# Computer Science

## COMM511 - Statistical Data Modelling (2023)

MODULE TITLE CREDIT VALUE Statistical Data Modelling 15 COMM511 Dr Matthew Thomas (Coordinator)
DURATION: TERM 1 2 3
DURATION: WEEKS 11
 Number of Students Taking Module (anticipated) 35
DESCRIPTION - summary of the module content

Statistical modelling lies at the heart of modern data analysis and is a vital part of data science, particularly when decision making is involved. Simple statistical models include linear regression familiar from most foundation courses in statistics. This module places linear regression into the very broad framework of Bayesian statistical data modelling, which has become one of the most popular approaches to data analysis. Bayesian inference will be introduced as a unifying modelling framework, and the module will introduce modelling concepts such as Generalized Linear Models, Generalized Additive Models, Hierarchical Models, Multi-Level Models, Discrete Mixture Models, Models for Flawed Data and predictive model validation. These will provide you with a toolbox and the ability to analyse any real world data set, including binary data, count data, contingency tables, data with temporal and spatial structure as well as data that are missing or partially missing.
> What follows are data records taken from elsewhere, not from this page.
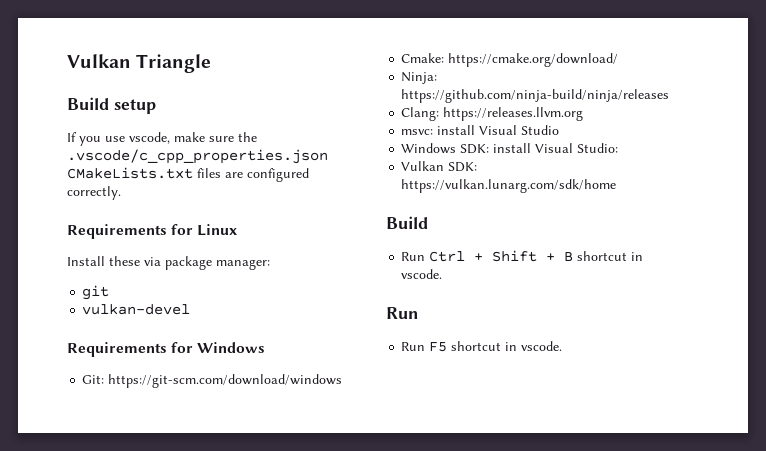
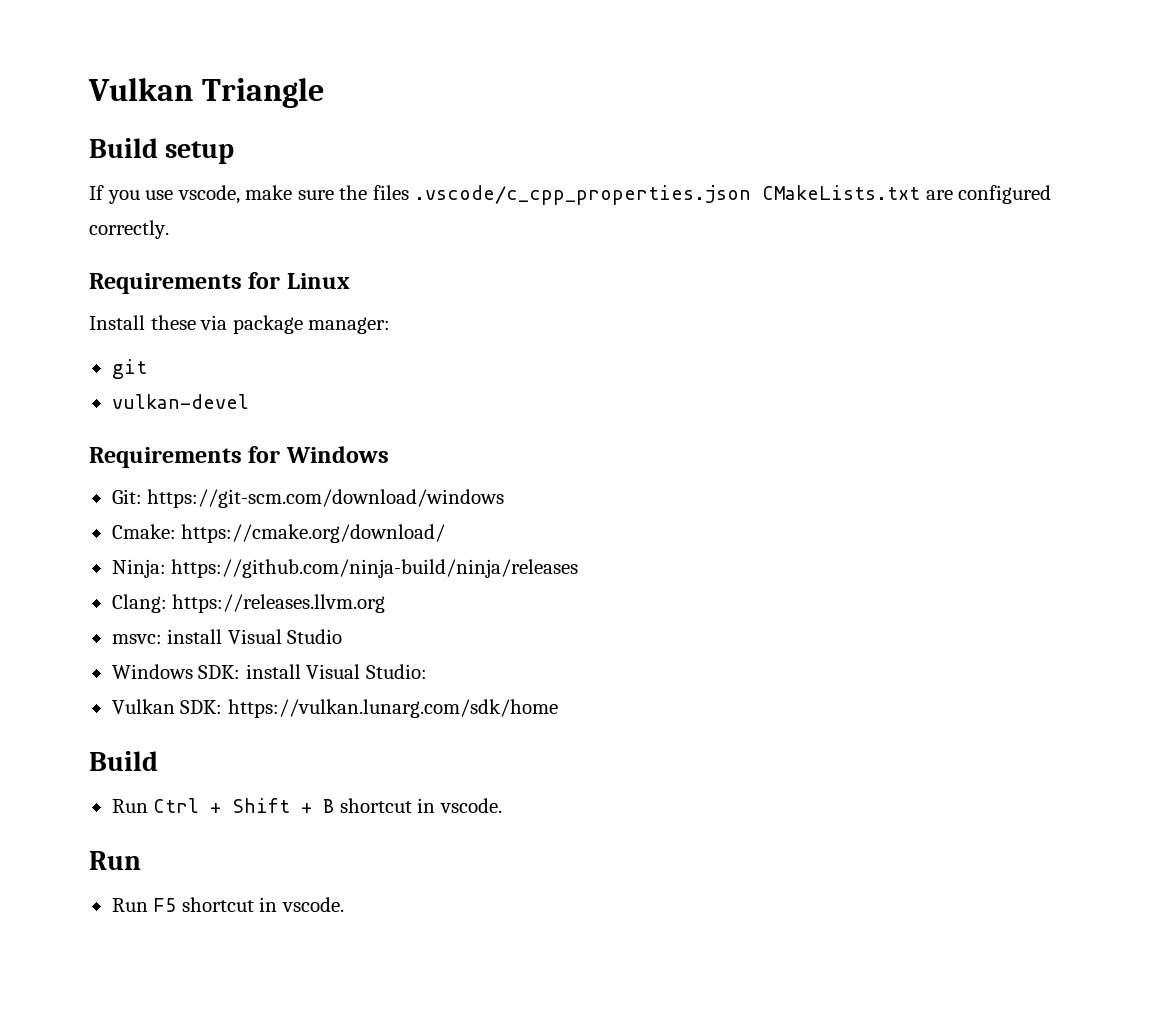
- If you use vscode, make sure the .vscode/c_cpp_properties.json CMakeLists.txt files are configured correctly.
+ If you use vscode, make sure the files .vscode/c_cpp_properties.json CMakeLists.txt are configured correctly.

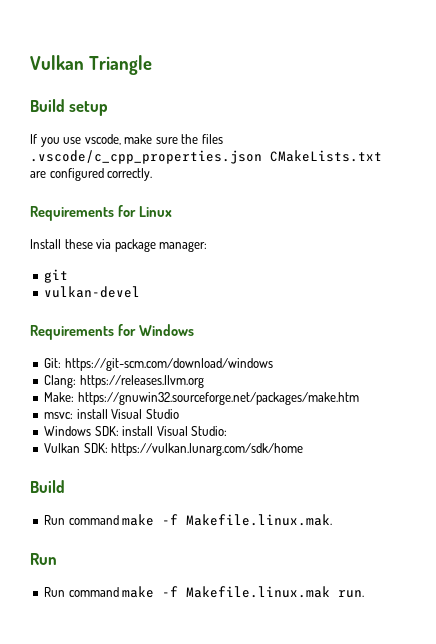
- Cmake: https://cmake.org/download/
- Ninja: https://github.com/ninja-build/ninja/releases
+ Make: https://gnuwin32.sourceforge.net/packages/make.htm
- Run Ctrl + Shift + B shortcut in vscode.
+ Run command make -f Makefile.linux.mak.
  Run
- Run F5 shortcut in vscode.
+ Run command make -f Makefile.linux.mak run.

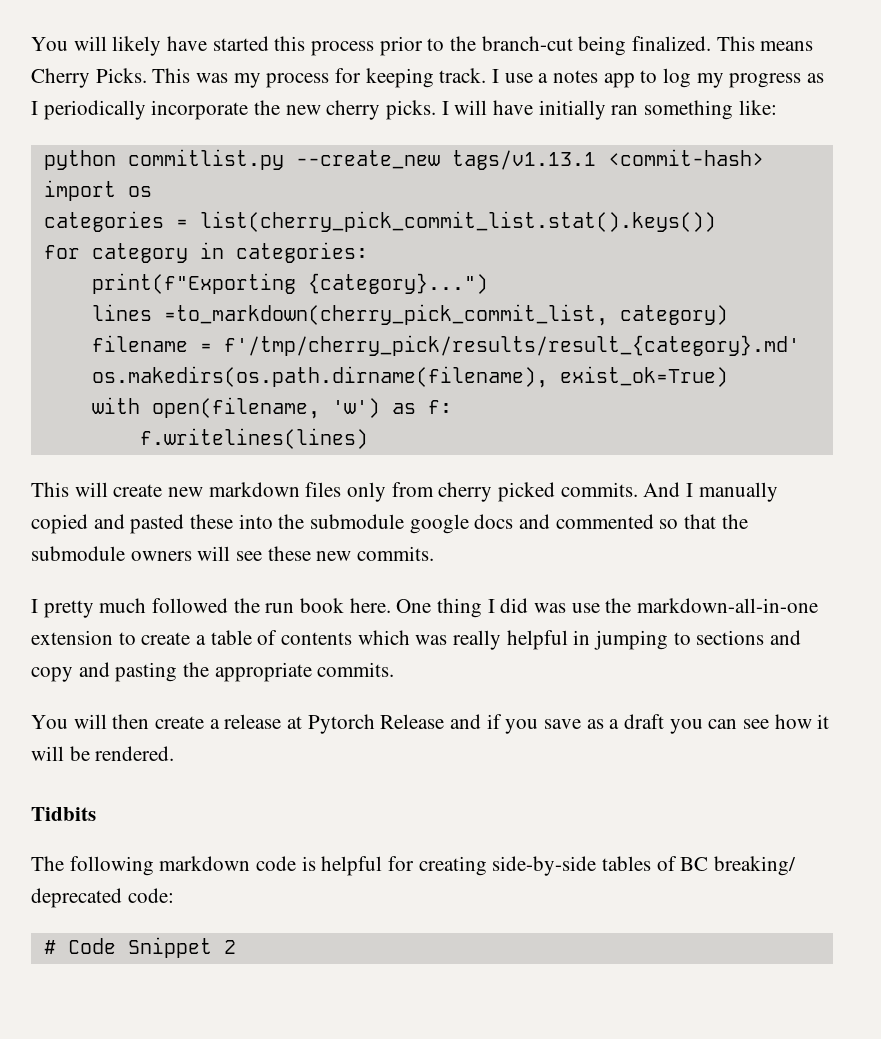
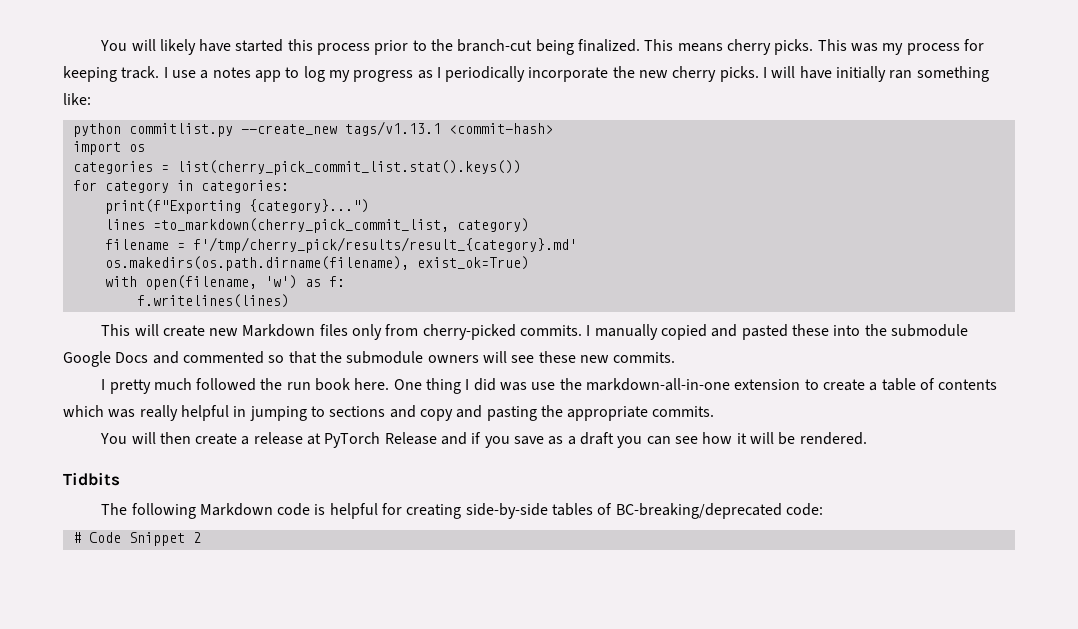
- This means Cherry Picks.
+ This means cherry picks.
- This will create new markdown files only from cherry picked commits. And I manually copied and pasted these into the submodule google docs and commented so that the submodule owners will see these new commits.
+ This will create new Markdown files only from cherry-picked commits. I manually copied and pasted these into the submodule Google Docs and commented so that the submodule owners will see these new commits.
- You will then create a release at Pytorch Release and if you save as a draft you can see how it will be rendered.
+ You will then create a release at PyTorch Release and if you save as a draft you can see how it will be rendered.
- The following markdown code is helpful for creating side-by-side tables of BC breaking/ deprecated code:
+ The following Markdown code is helpful for creating side-by-side tables of BC-breaking/deprecated code:

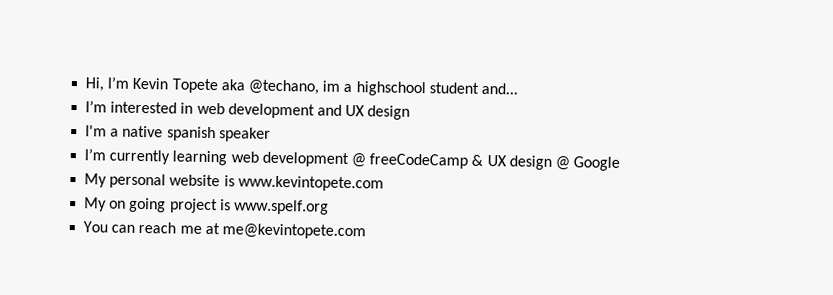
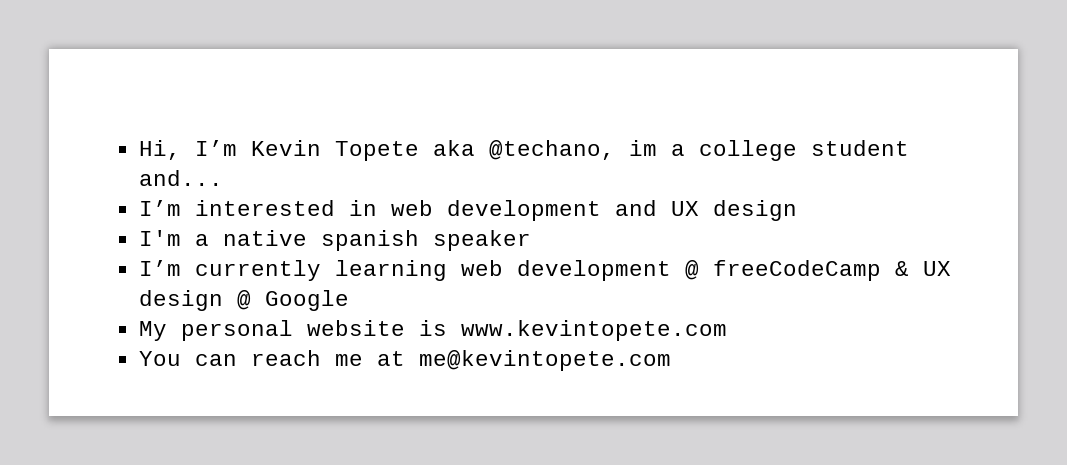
- Hi, I’m Kevin Topete aka @techano, im a highschool student and...
+ Hi, I’m Kevin Topete aka @techano, im a college student and...
- My on going project is www.spelf.org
We will use the statistical software R as the main platform to fit this wide range of models, and will use it in practical sessions so that, as well as a sound theoretical basis, you will develop an understanding of how to apply techniques discussed in the module in practical data analysis.

Pre-requisite Modules: MTH2006 or equivalent (knowledge of linear regression) and MTH3041 or equivalent (e.g. self-learning of bitesize pre-recorded essential material from MTH3041)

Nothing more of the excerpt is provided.